OriginOS 6 dan Fitur Tambahan

Vivo Y6a menjalankan OriginOS 6 berbasis Android 16. Sistem ini membawa tampilan antarmuka yang lebih segar, animasi lebih halus, serta optimalisasi performa dan keamanan.

Di luar itu, Vivo juga membekali ponsel ini dengan speaker stereo, NFC, IR Blaster, sensor sidik jari di samping bodi, Face Unlock, dan dukungan dual SIM. Untuk konektivitas, tersedia pula Wi-Fi, Bluetooth 4.2, port USB Type-C, dan codec aptX Adaptive untuk perangkat audio nirkabel yang kompatibel.
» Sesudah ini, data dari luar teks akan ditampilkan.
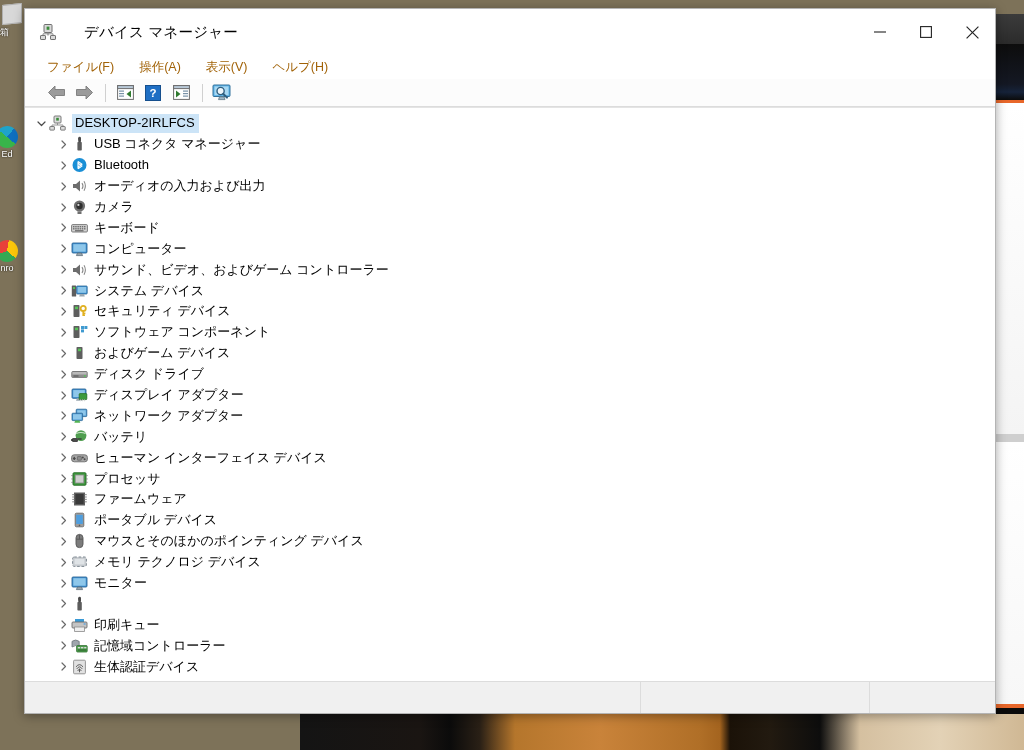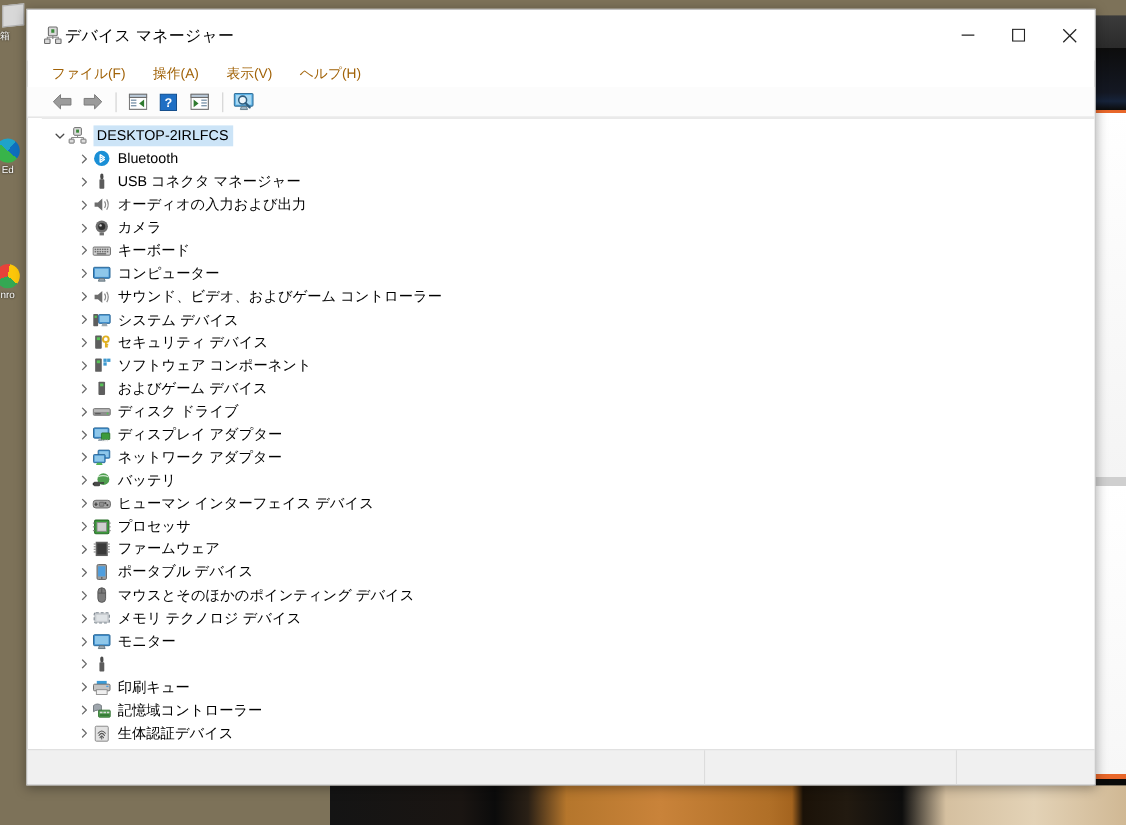"デバイス マネージャー" #title-text { margin-left: 2px -> 27px }
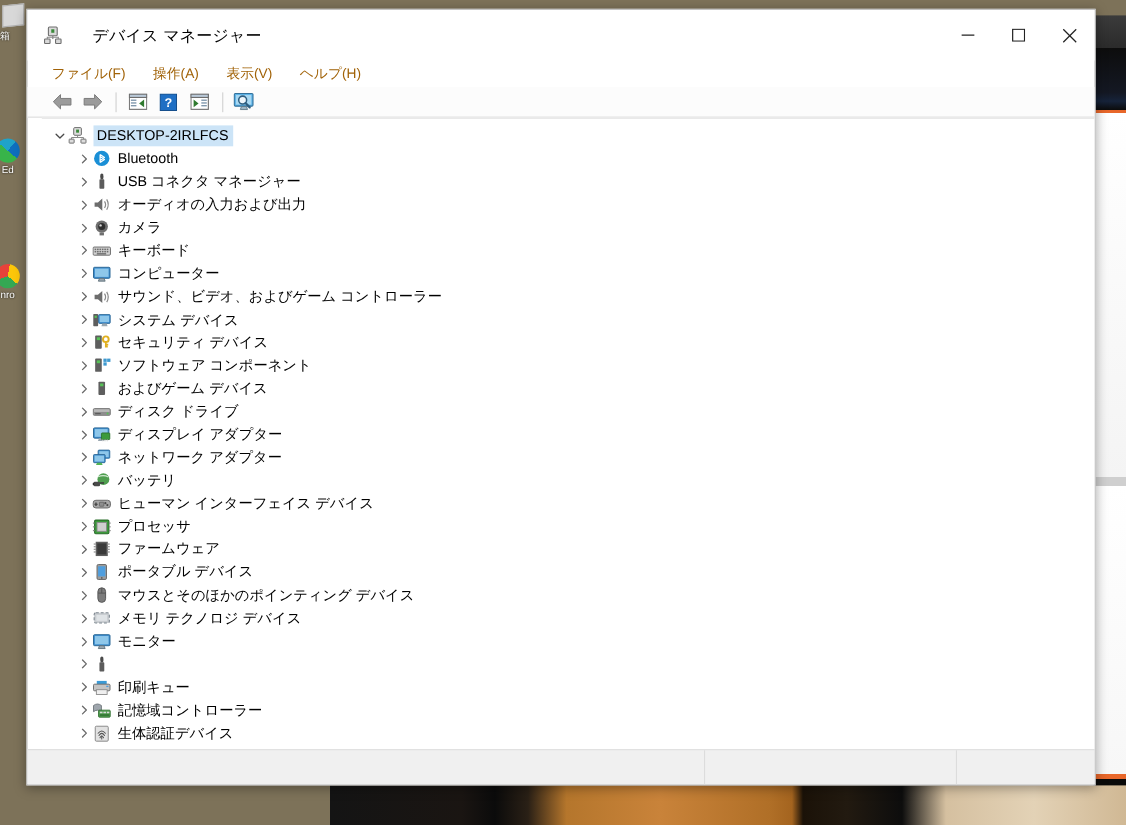"DESKTOP-2IRLFCS" #tree-pane { margin-left: 13px -> none }
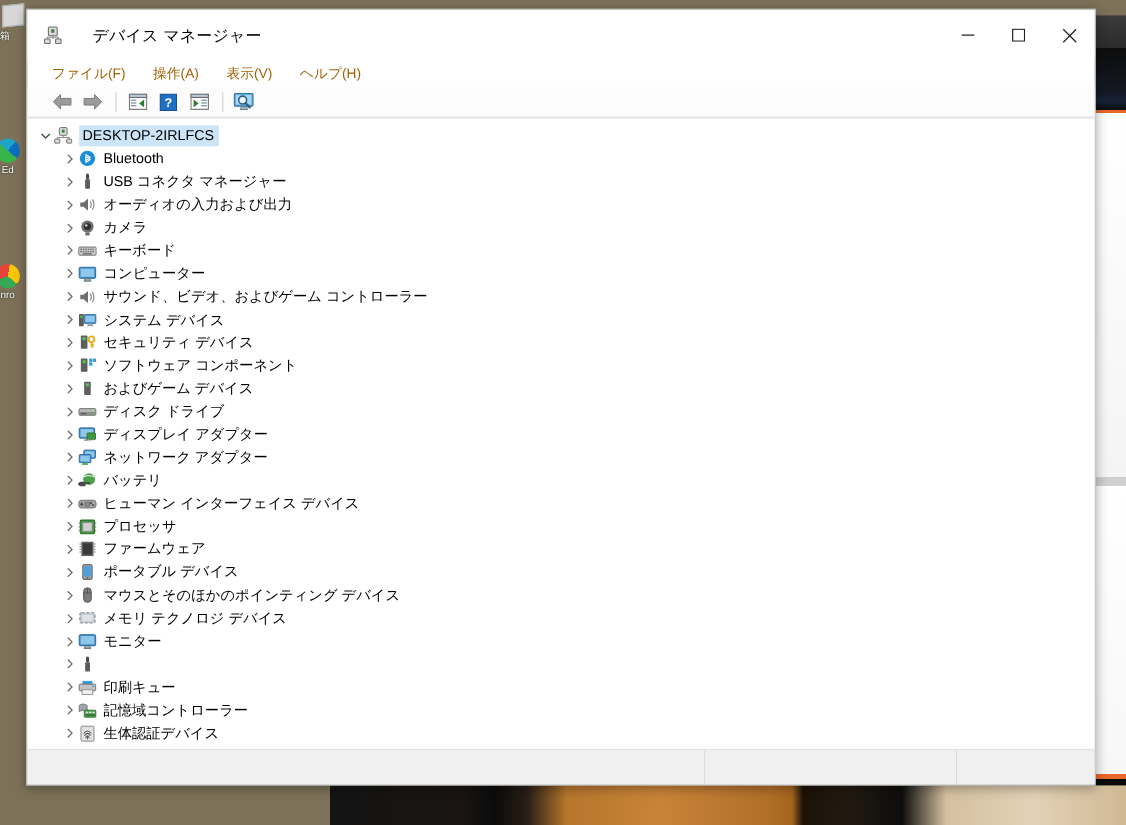"Bluetooth" div.node { order: before "USB コネクタ マネージャー" -> after "USB コネクタ マネージャー" }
IP69 dan IP68 untuk Ketahanan Tambahan

Salah satu aspek yang paling menonjol dari Vivo Y6a adalah sertifikasi IP69 dan IP68. Sertifikasi ini memberi ketahanan terhadap debu dan air dalam kondisi tertentu, sehingga perangkat terasa lebih siap dipakai di lingkungan yang lebih menantang.

Dukungan tersebut memberi nilai tambah bagi pengguna yang sering beraktivitas di luar ruangan. Di kelas harganya, kombinasi ketahanan bodi dan baterai besar membuat Vivo Y6a terlihat sangat berbeda dari banyak rivalnya.

Di pasar Tiongkok, Vivo Y6a hadir dalam varian 8GB/256GB dengan harga 1.999 yuan. Konsumen bisa memilih warna Obsidian Black, Galaxy Silver, dan Phoenix Gold, sementara perangkat ini juga disebut sebagai versi rebranding dari Vivo Y500i.